Ceny, inflacja, płace

Na tapetę wzięli dane NBP zagregowane dla 17 największych miast i dotyczące rynku wtórnego. W II kwartale 2022 r. tak liczona średnia cena za mkw. wyniosła prawie 8,1 tys. zł, o blisko 80 proc. więcej niż w 2017 r., gdy rozpoczęty w 2013 r. trend wzrostowy przeszedł w mocno dynamiczną fazę.

Ceny nominalne zostały zestawione z innymi parametrami. „Pierwszym punktem odniesienia może być aspekt realnych cen.
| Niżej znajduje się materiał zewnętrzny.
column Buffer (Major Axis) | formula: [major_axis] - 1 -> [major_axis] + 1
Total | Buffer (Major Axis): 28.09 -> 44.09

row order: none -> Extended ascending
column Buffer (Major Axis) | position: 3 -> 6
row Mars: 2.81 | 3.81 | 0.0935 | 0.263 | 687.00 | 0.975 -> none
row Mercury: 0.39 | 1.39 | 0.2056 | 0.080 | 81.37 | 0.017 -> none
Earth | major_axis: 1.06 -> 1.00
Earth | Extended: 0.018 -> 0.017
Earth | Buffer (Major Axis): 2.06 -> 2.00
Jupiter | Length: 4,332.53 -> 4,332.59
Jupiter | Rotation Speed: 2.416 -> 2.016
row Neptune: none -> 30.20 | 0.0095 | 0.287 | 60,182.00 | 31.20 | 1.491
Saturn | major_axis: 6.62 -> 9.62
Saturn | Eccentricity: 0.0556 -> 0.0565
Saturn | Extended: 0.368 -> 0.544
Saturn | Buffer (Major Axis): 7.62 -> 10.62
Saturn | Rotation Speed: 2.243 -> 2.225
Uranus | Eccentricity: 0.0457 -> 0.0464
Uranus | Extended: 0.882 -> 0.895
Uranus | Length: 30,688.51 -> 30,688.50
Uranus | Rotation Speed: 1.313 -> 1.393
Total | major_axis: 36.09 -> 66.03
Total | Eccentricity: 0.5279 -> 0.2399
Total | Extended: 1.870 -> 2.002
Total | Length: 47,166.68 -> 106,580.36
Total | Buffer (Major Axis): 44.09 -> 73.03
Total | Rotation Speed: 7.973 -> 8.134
Doświadczamy inflacji, szczególnie w ostatnich kwartałach, i to też przekłada się na wyższe ceny mieszkań. O ile wzrosty nominalne są imponujące, o tyle ich skorygowanie o ogólny wzrost poziomu cen w Polsce znacząco zmienia perspektywę” – wskazali eksperci.

Tak skorygowana średnia cena za mkw. liczona dla 17 miast wzrosła od początku 2017 r. o niecałe 40 proc. Co więcej, w tym roku cena nie nadążała za inflacją, przez co pierwszy raz mamy do czynienia ze spadkiem realnych cen: o 1,9 proc. przy nominalnym wzroście o prawie 8 proc.
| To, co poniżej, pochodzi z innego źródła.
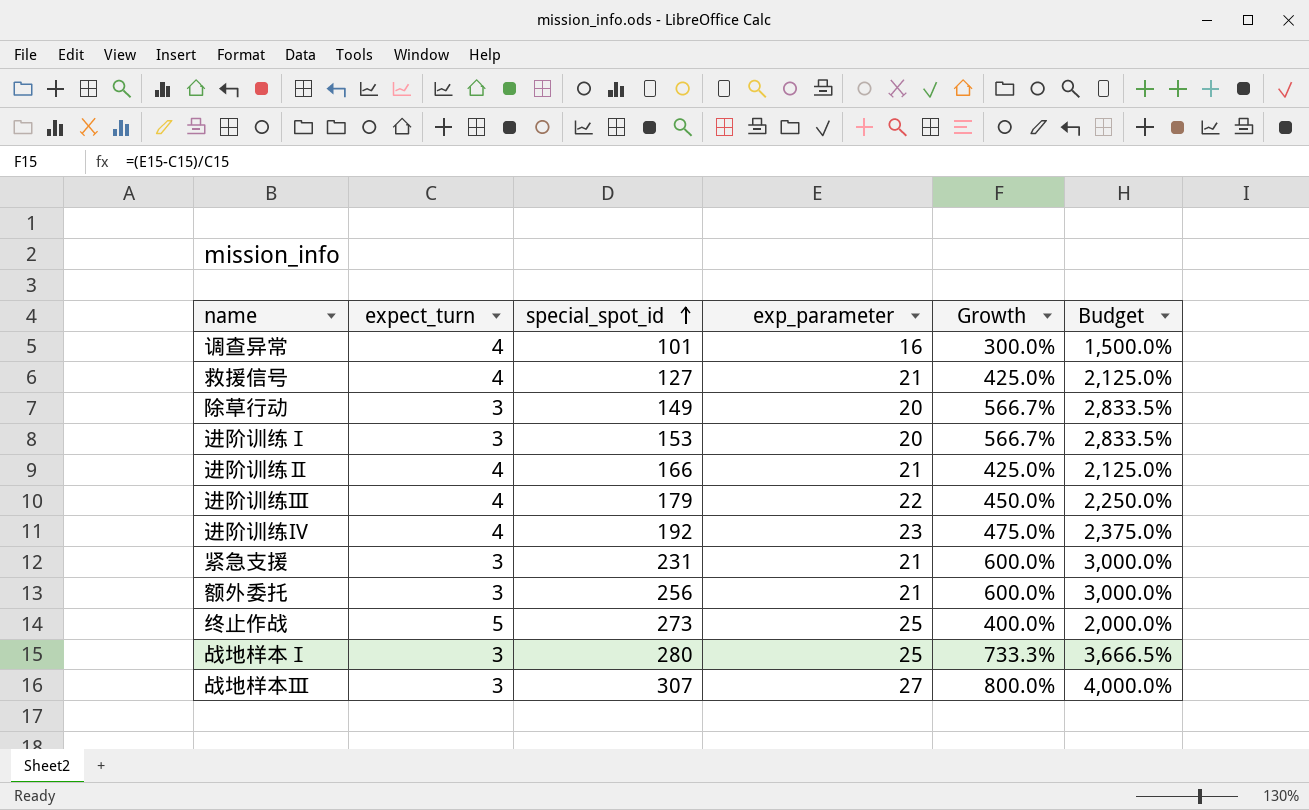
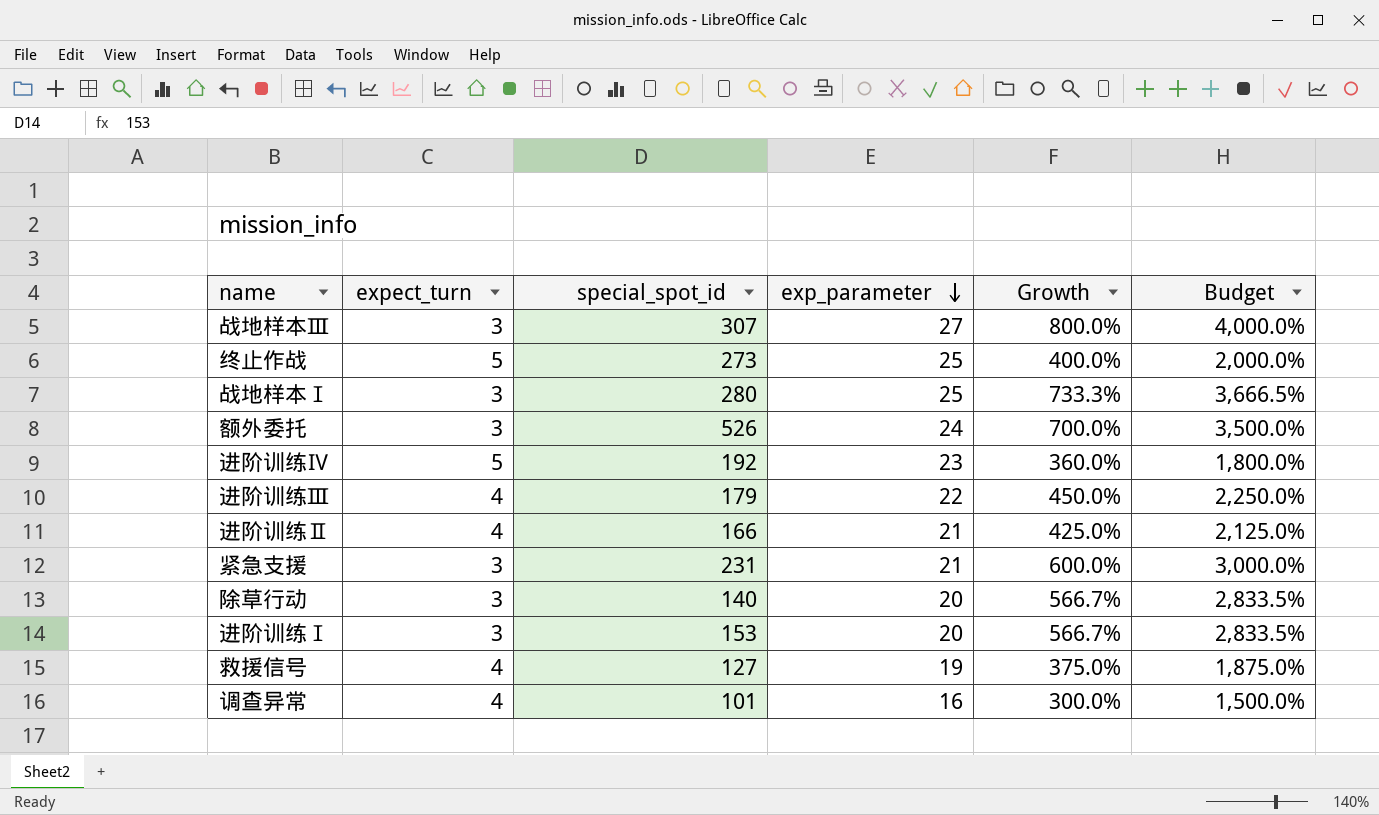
row order: special_spot_id ascending -> exp_parameter descending
额外委托 | special_spot_id: 256 -> 526
额外委托 | exp_parameter: 21 -> 24
额外委托 | Growth: 600.0% -> 700.0%
额外委托 | Budget: 3,000.0% -> 3,500.0%
进阶训练Ⅳ | expect_turn: 4 -> 5
进阶训练Ⅳ | Growth: 475.0% -> 360.0%
进阶训练Ⅳ | Budget: 2,375.0% -> 1,800.0%
除草行动 | special_spot_id: 149 -> 140
救援信号 | exp_parameter: 21 -> 19
救援信号 | Growth: 425.0% -> 375.0%
救援信号 | Budget: 2,125.0% -> 1,875.0%

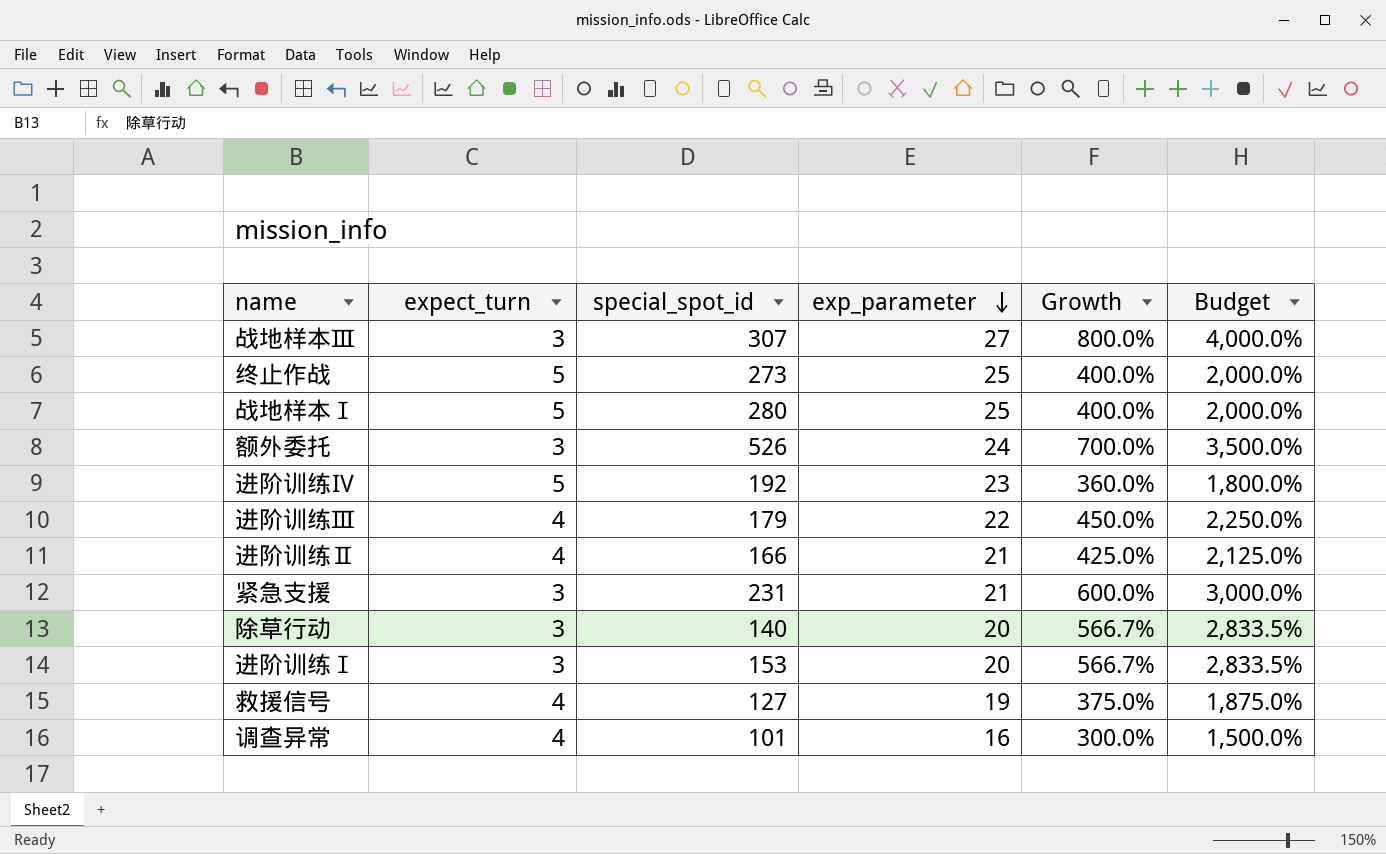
战地样本Ⅰ | expect_turn: 3 -> 5
战地样本Ⅰ | Growth: 733.3% -> 400.0%
战地样本Ⅰ | Budget: 3,666.5% -> 2,000.0%

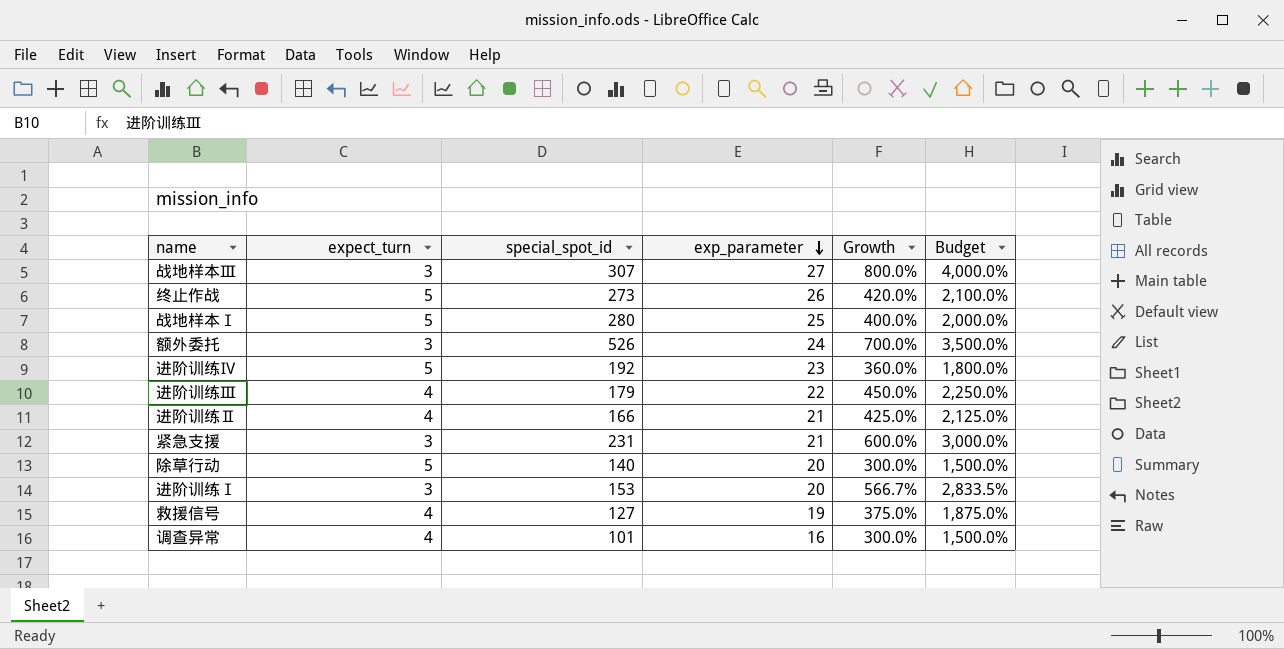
终止作战 | exp_parameter: 25 -> 26
终止作战 | Growth: 400.0% -> 420.0%
终止作战 | Budget: 2,000.0% -> 2,100.0%
除草行动 | expect_turn: 3 -> 5
除草行动 | Growth: 566.7% -> 300.0%
除草行动 | Budget: 2,833.5% -> 1,500.0%

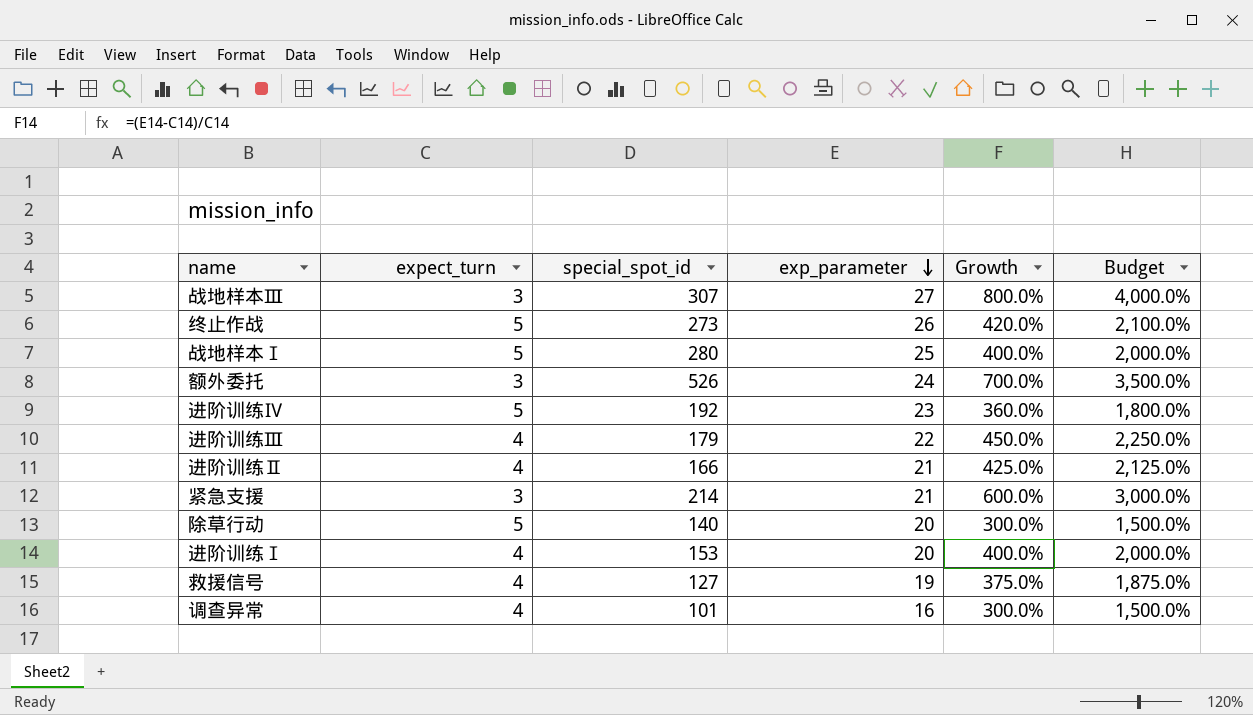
紧急支援 | special_spot_id: 231 -> 214
进阶训练Ⅰ | expect_turn: 3 -> 4
进阶训练Ⅰ | Growth: 566.7% -> 400.0%
进阶训练Ⅰ | Budget: 2,833.5% -> 2,000.0%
To nie wystarczy, by odpowiedzieć, czy jest drogo czy nie. Eksperci Baker Tilly TPA sprawdzili jeszcze relację cen nominalnych do poziomu wynagrodzeń. „Ostatecznie mieszkanie jest dobrem konsumpcyjnym, więc siła nabywcza ludności odgrywa istotną rolę w kształtowaniu popytu i w konsekwencji również cen tego dobra. Ze względu na dobrą koniunkturę gospodarczą, a także rynek pracownika, w ostatnich latach obserwowaliśmy dynamiczny wzrost średniego wynagrodzenia” – czytamy w raporcie. Eksperci zbadali, ile przeciętnych pensji potrzeba na zakup mkw. mieszkania na rynku wtórnym. Do szacunków wzięto średnie wynagrodzenia dla przedsiębiorstw zatrudniających powyżej dziewięciu osób.
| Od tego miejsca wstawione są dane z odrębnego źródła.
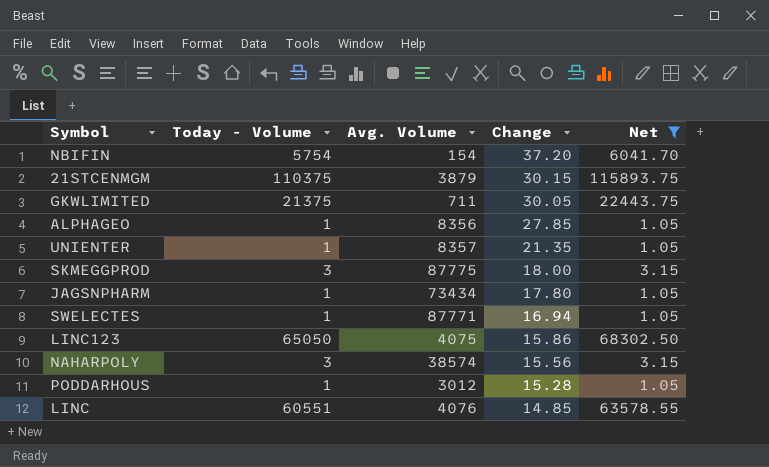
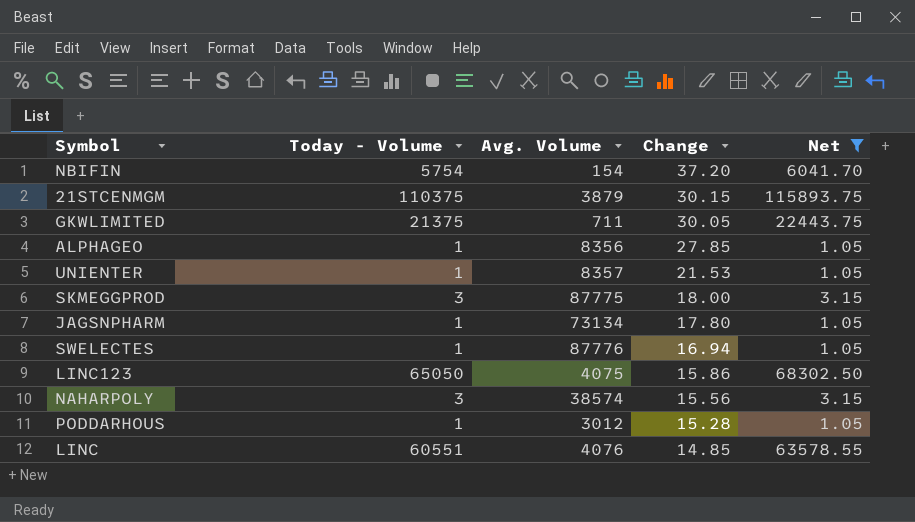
UNIENTER | Change: 21.35 -> 21.53
JAGSNPHARM | Avg. Volume: 73434 -> 73134
SWELECTES | Avg. Volume: 87771 -> 87776

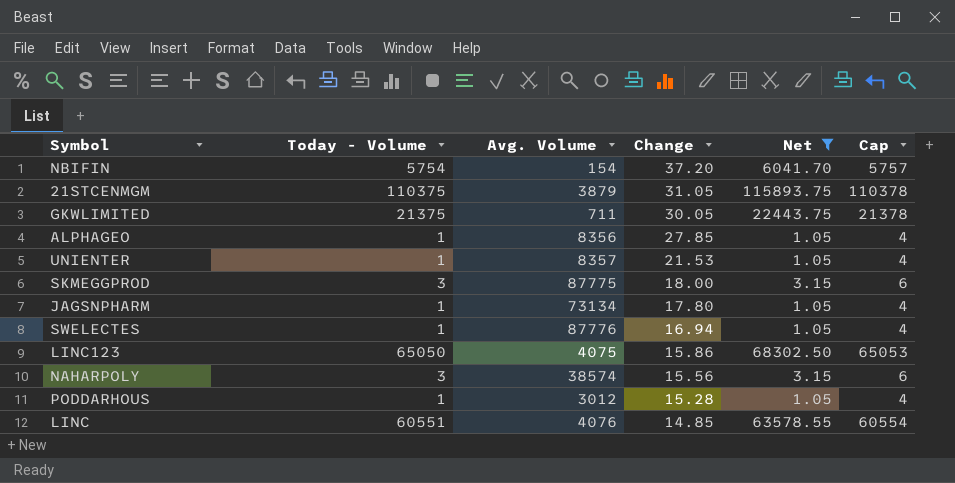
column Cap | formula: none -> [Today - Volume] + 3
21STCENMGM | Change: 30.15 -> 31.05

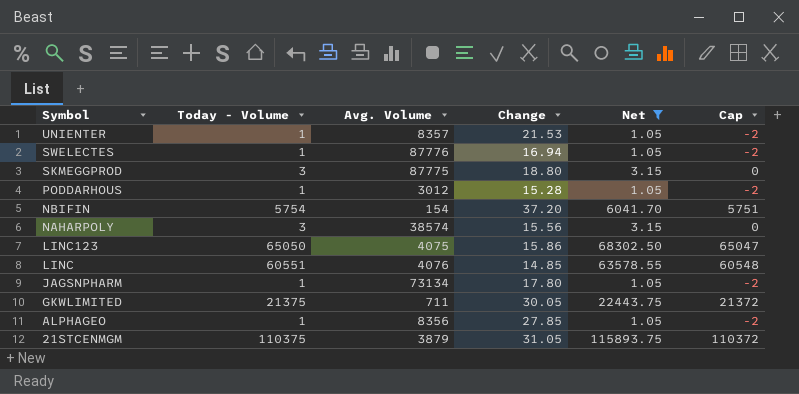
row order: Change descending -> Symbol descending
column Cap | formula: [Today - Volume] + 3 -> [Today - Volume] - 3
SKMEGGPROD | Change: 18.00 -> 18.80

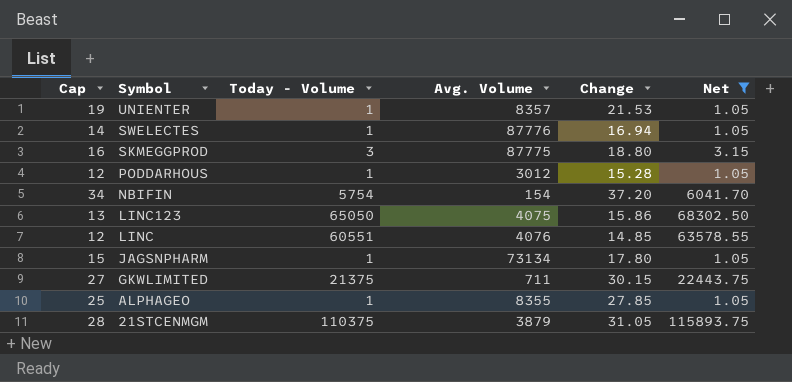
column Cap | formula: [Today - Volume] - 3 -> [Change] - 3
column Cap | position: 6 -> 1
row NAHARPOLY: 3 | 38574 | 15.56 | 3.15 | 0 -> none
GKWLIMITED | Change: 30.05 -> 30.15
ALPHAGEO | Avg. Volume: 8356 -> 8355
„Po podwyższonych poziomach w okresie poprzedniej hossy i w czasie spadków cen, od około ośmiu lat relacja ta jest dość stabilna, na zakup mkw. potrzeba 1,0–1,2 średniej pensji. Oznacza to, że wyższe ceny są efektem wyższej siły nabywczej i rosnących zarobków Polaków i również ten parametr nie wskazuje na odchylenie się cen mieszkań od normalnych poziomów dla naszego rynku” – czytamy w raporcie Baker Tilly TPA.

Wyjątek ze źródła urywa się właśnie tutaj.